- The Washington Times - Wednesday, October 24, 2001

Washington's fruitless 30-year pursuit to replace the twice-departed Senators is getting some additional teeth.

Both of the area's groups seeking to bring in a baseball team have expressed to Major League Baseball in recent weeks their growing frustration over their long wait, according to several high-ranking industry sources. And they may join or start lawsuits against baseball if the league opts to contract some teams instead of relocating one to greater Washington. Additionally, congressional sources indicate several lawmakers again are mulling a review of the game's cherished antitrust exemption should folding clubs become reality.

Commissioner Bud Selig has considered for nearly a year shrinking the roster of franchises to address the game's fast-growing economic and competitive disparity, and talk of such a move again has picked up steam this month, in part fueled by Selig himself.

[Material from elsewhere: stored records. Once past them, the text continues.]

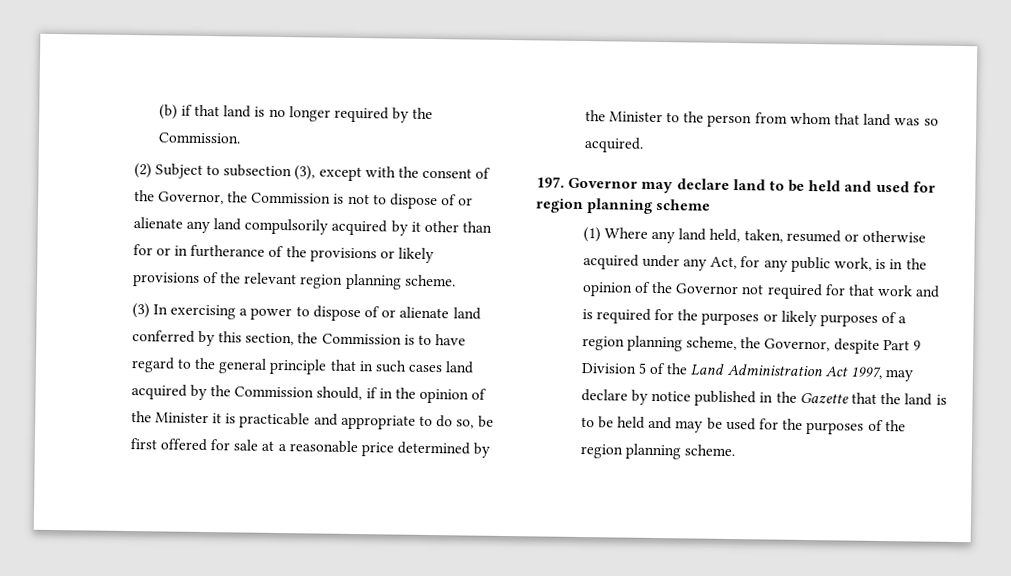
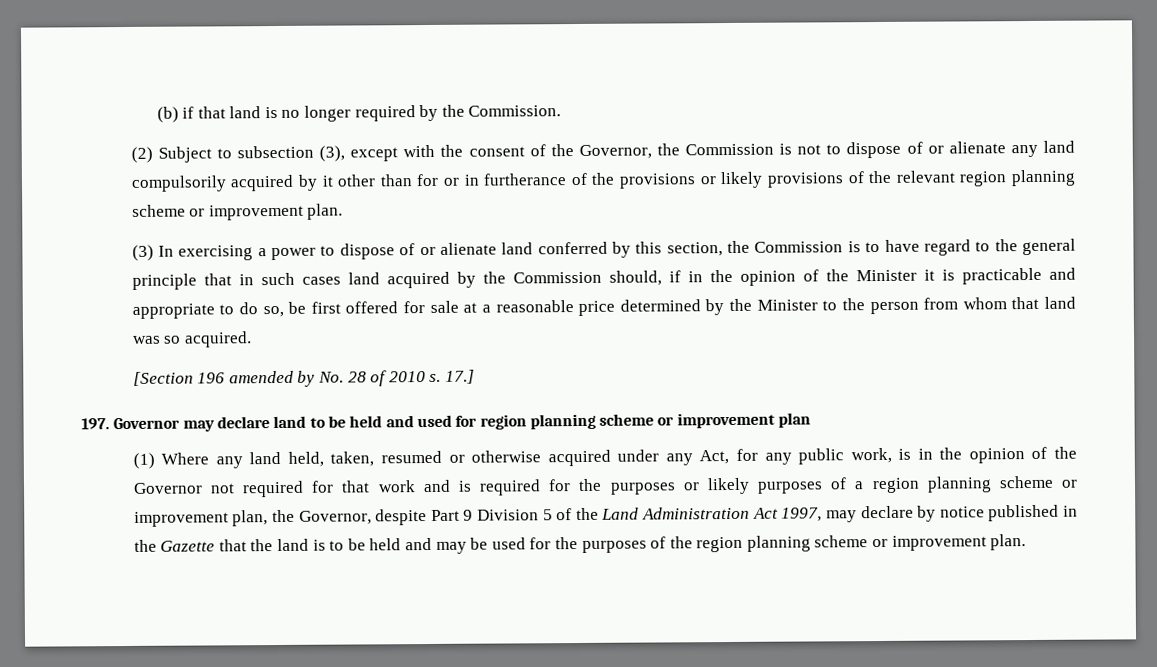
- (2) Subject to subsection (3), except with the consent of the Governor, the Commission is not to dispose of or alienate any land compulsorily acquired by it other than for or in furtherance of the provisions or likely provisions of the relevant region planning scheme.
+ (2) Subject to subsection (3), except with the consent of the Governor, the Commission is not to dispose of or alienate any land compulsorily acquired by it other than for or in furtherance of the provisions or likely provisions of the relevant region planning scheme or improvement plan.
+ [Section 196 amended by No. 28 of 2010 s. 17.]
- 197. Governor may declare land to be held and used for region planning scheme
+ 197. Governor may declare land to be held and used for region planning scheme or improvement plan
- (1) Where any land held, taken, resumed or otherwise acquired under any Act, for any public work, is in the opinion of the Governor not required for that work and is required for the purposes or likely purposes of a region planning scheme, the Governor, despite Part 9 Division 5 of the Land Administration Act 1997, may declare by notice published in the Gazette that the land is to be held and may be used for the purposes of the region planning scheme.
+ (1) Where any land held, taken, resumed or otherwise acquired under any Act, for any public work, is in the opinion of the Governor not required for that work and is required for the purposes or likely purposes of a region planning scheme or improvement plan, the Governor, despite Part 9 Division 5 of the Land Administration Act 1997, may declare by notice published in the Gazette that the land is to be held and may be used for the purposes of the region planning scheme or improvement plan.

"[Contraction] is unquestionably today a viable option," Selig told the Toronto Globe and Mail. "We have a lot of very significant problems that a lot of people don't seem to understand, but they're there and they're going to need some really tough solutions."

The Montreal Expos, who drew just 7,648 fans a game this year, Florida Marlins and Tampa Bay Devil Rays would be the most likely targets for contraction. The topic is expected to be addressed formally during owners meetings tentatively set for early next month in Chicago.

Representatives for William Collins, a Northern Virginia technology executive who leads a bidding group there, declined to comment directly on the potential of a lawsuit against baseball. District financier Fred Malek, who leads the other group, said he has no plans to pursue any legal action. But both met recently with Corey Busch, Selig's point man on relocation who is studying several potential markets for baseball. And according to several baseball insiders, the groups conveyed in plain, tough terms their desire for clarity on the game's plans for franchise management and a wish for baseball to steer away from contraction at all costs.

"As businessmen, we simply cannot comprehend why baseball would [consider contraction]," said Mike Scanlon, spokesman for the Collins-led Virginia Baseball Club.

Demographic studies indicate Washington is by far the largest and wealthiest U.S. city without a major league team, and independent studies estimate a local team easily would draw in excess of 35,000 fans a game more than double the Expos, Marlins and Devil Rays.

"I've the seen the recent reports [about contraction]. I don't know if they're true," Malek said. "But if it ever did happen, it would be such a shame. The cost of buying out a franchise would instead be paid by us to move it to a vibrant market that is by far the best not currently served by baseball."

While moving a struggling club like the Expos to a more suitable city may seem simple enough, the issue is tied in with pending negotiations with the players union over a new labor contract and Selig's desire to construct a new economic system for baseball. What is not clear is when or even if relocation will enter the talks. The current deal with the players expires a day after the World Series ends.

"We're trying to not be too uptight, but it is frustrating to wait this out," Malek said.

Several politicians, including Florida attorney general Bob Butterworth, already have threatened legal action should teams be eliminated. Their arguments would be fueled by teams playing in publicly funded stadiums tied to long-term leases.

"Baseball cannot contract in a vacuum," said a well-placed baseball insider. "That happens, and it would definitely trigger action in a lot of places."

Baseball's antitrust exemption has stood since 1922 and survived several stiff challenges, including the 232-day players strike of 1994-95. But contraction and its aftereffects could bring a more coordinated review on Capitol Hill.

"It's really hard to explain why this region still doesn't have baseball," said Rep. Frank Wolf, Virginia Republican. Wolf and most of the rest of Northern Virginia's Congressional delegation also met with Busch during his recent visit to Washington and similarly made their case in strong tones.

Curiously, last year's Blue Ribbon Report on Baseball Economics, which Selig heralded, said contraction would not be needed if its numerous other suggestions, such as meaningful revenue sharing and enhanced competitive balance taxes, were implemented.

Baseball spokesman Rich Levin yesterday said Selig was cognizant of what contraction might bring. Perhaps even more problematic than any lawsuit or Congressional action would be a probable fight with the players union over the potential loss of jobs because the issue is subject to collective bargaining.